─── Given information

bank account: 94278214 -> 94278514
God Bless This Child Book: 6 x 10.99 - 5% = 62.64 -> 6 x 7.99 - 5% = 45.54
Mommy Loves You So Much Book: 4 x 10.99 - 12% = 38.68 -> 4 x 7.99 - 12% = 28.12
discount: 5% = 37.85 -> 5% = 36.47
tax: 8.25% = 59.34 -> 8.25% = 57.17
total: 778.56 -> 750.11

──────

**Work required:** Would you transcribe the whole listing, keeping every character the same?

**Worked solution:**
bank account: 94278214 -> 94278514
God Bless This Child Book: 6 x 10.99 - 5% = 62.64 -> 6 x 7.99 - 5% = 45.54
Mommy Loves You So Much Book: 4 x 10.99 - 12% = 38.68 -> 4 x 7.99 - 12% = 28.12
discount: 5% = 37.85 -> 5% = 36.47
tax: 8.25% = 59.34 -> 8.25% = 57.17
total: 778.56 -> 750.11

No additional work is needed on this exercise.